Девушка кормила свою лошадиную (величиной с большую лошадь) собаку — целое блюдо сырых гамбургеров. Она привыкла быть замужем за сыном; теперь она жила на этом ранчо и была счастлива.
Таков второй ключ.
И больше не потребовалось, поскольку человек, которого она разыскивала, шел прямо на нее. В открытую, кроме них двоих, там никого не было. О поняла: все, что с ней случилось, случилось только потому, что ее влекло к этому мужчине. К этому отцу. А ненавидела она его потому, что он был полон насилия.
Тут-то О и начала учить его, как обратить насилие в удовольствие.
Затем О решила, что хочет отправиться туда, где никогда до тех пор не была.
Говорит О:
Революции в Китае еще только предстояло начаться. В то время слово революция ничего для нас не значило, ведь всем владело одно и то же правительство. Казалось, идти уже некуда. Все мои друзья, включая и меня саму, так и не достигнув старости, уже умирали и, прежде чем умереть, жили совершенно невыносимым образом, ибо такова была жизнь. Невыносимая.
Я не интересовалась политикой.
Я отправилась в Китай, как обычно куда-то направлялась: следом за парнем.
Я верила, что мы любим друг друга.
Какая разница, как называется тот незнакомый город, в который я приехала. В Китае все незнакомые города состоят из трущоб, а те выглядят на одно лицо: каждый — лабиринт, греза, в которой улицы переплетаются с улицами, исчезающими во все новых и новых улицах, и каждая из них никуда не ведет. Ибо исчезли любые знаки.
Бедняки ели все, что попадало им под руку.
Перед самой революцией китайское правительство объявило людям, что спад позади. Из-за этой лжи бедняки не могли отличить экономическую жизнеспособность от неспособности. Кое-кто из них ходил с торчащими из тела иглами.
Многие женщины торговали собой ради денег.
В, мой приятель, сказал, что если я люблю его, то должна торговать собой ради него. Я знала, что начинал В с женщин, которые были проститутками. Я не знала, глубоки ли его чувства ко мне и вообще каковы эти чувства. Я все чаще и чаще изумлялась, почему тянусь за мужчинами, которым до меня нет дела.
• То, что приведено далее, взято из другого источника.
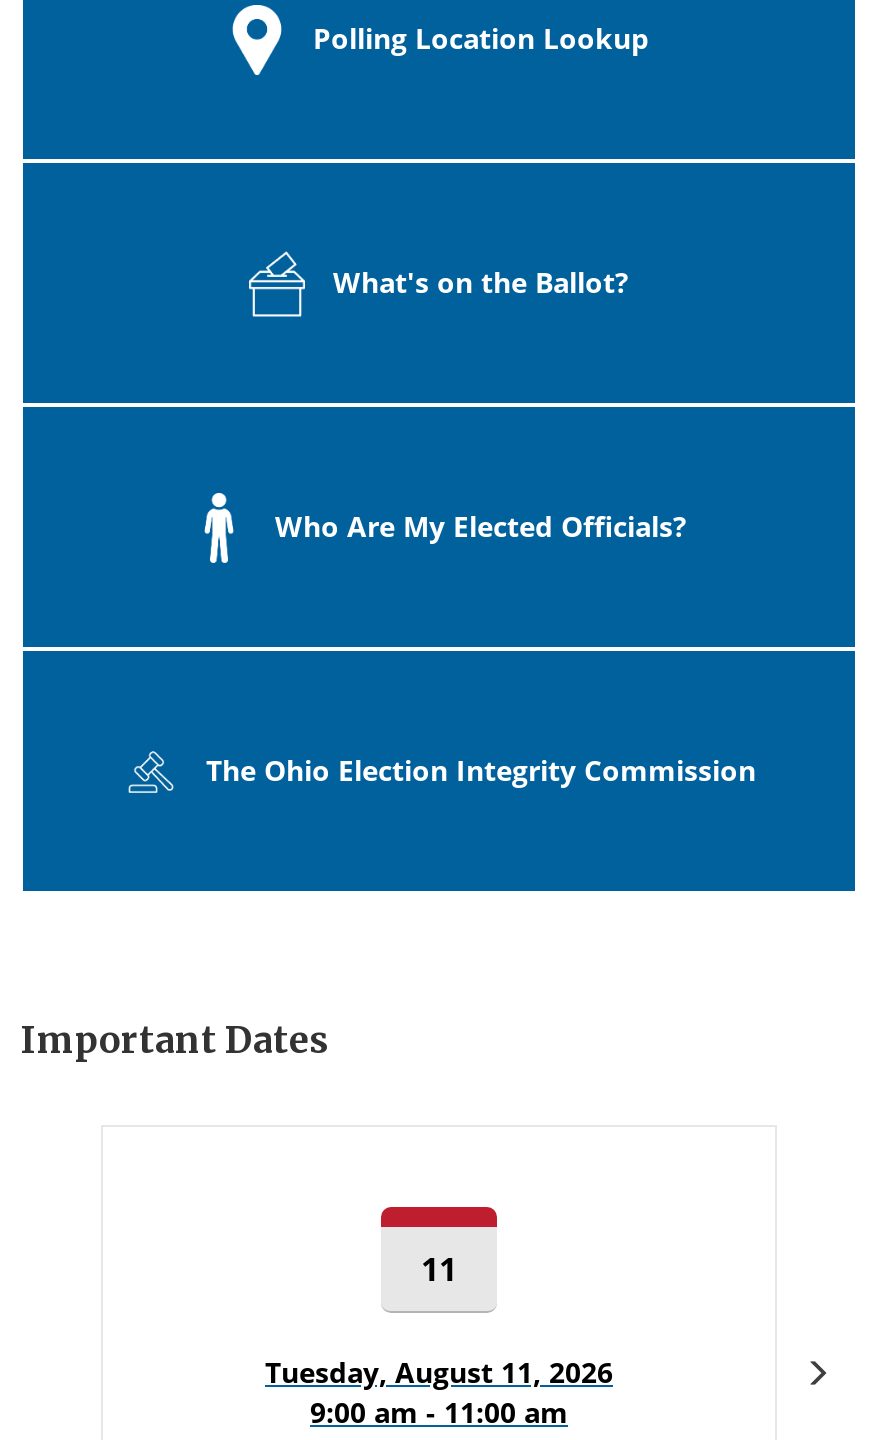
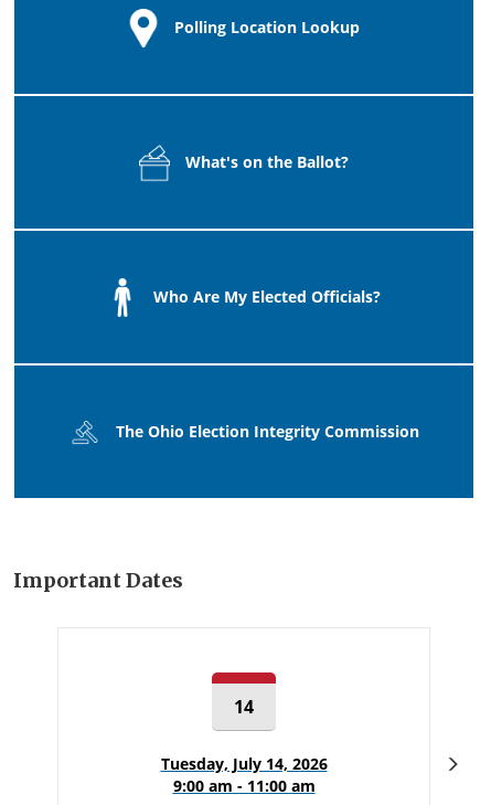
[421,1247,457,1291] 11 -> [234,695,254,719] 14
[265,1353,613,1391] Tuesday, August 11, 2026 -> [161,753,327,774] Tuesday, July 14, 2026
В моей жизни наяву царила мать, а не отец. Когда она была жива, она меня не замечала, а когда замечала, ненавидела Она хотела, чтобы я была ничем или чем-то еще худшим, ведь именно мое появление у нее во чреве, даже еще и не в этом мире, стало причиной того, что ее бросил муж. Так моя мать, которая была восхитительна, очаровательна и лжива, мне когда-то сказала.
Когда еще была жива.
Отсутствие — имя не только отца.
Каждый публичный дом — это детство.
Тот, в который поместил меня В, назывался «Анжель».
Вне стен публичного дома мужчины боятся красивых женщин и бегут от них; очаровательная женщина, чтобы быть с мужчиной, должна нести шрам. Шрам не физический. Именно в этом и была слаба моя мать; ее слабость стала моей судьбой.
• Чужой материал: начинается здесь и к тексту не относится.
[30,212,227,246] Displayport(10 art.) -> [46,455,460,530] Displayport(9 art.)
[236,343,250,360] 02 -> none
В борделе женщины, как бы они ни выглядели на самом деле, для мужчин всегда прекрасны. Ибо воплощают их фантазии. Тем самым так называемый мужской строй отделяет на территории, называемой женские тела, свои доводы от своих фантазий.
Поскольку во всем борделе я оказалась единственной белой девушкой, остальные, включая и Мадам, которая когда-то была мужчиной, меня ненавидели. Они насмехались над такими моими качествами, как, например, вежливость. На самом же деле они не могли примириться, что на проституцию меня толкнула отнюдь не экономическая необходимость. Для них слово любовь не имело никакого смысла. Но я стала шлюхой не потому, что любила В до такой степени, что сделала бы для него все. Все, чтобы убедить его полюбить меня. Я уже начинала понимать, что никогда не получу любви. Я пошла в публичный дом по своей доброй воле, чтобы суметь стать ничем, поскольку, как мне верилось, только не будучи ничем, я начну видеть.
Я даже не догадывалась, что я делаю.
Когда я поступила в ее заведение, Мадам забрала у меня все, что мне принадлежало, даже крошечные очки для чтения. Словно тюремная надзирательница. Она сказала, что, будучи белой, я считаю себя вправе чем-то владеть. Например, счастьем. Что я слишком бледна, слишком хрупка и не вынесу здешнюю жизнь.
Другие девушки думали, что я могу оставить публичный дом, когда мне заблагорассудится.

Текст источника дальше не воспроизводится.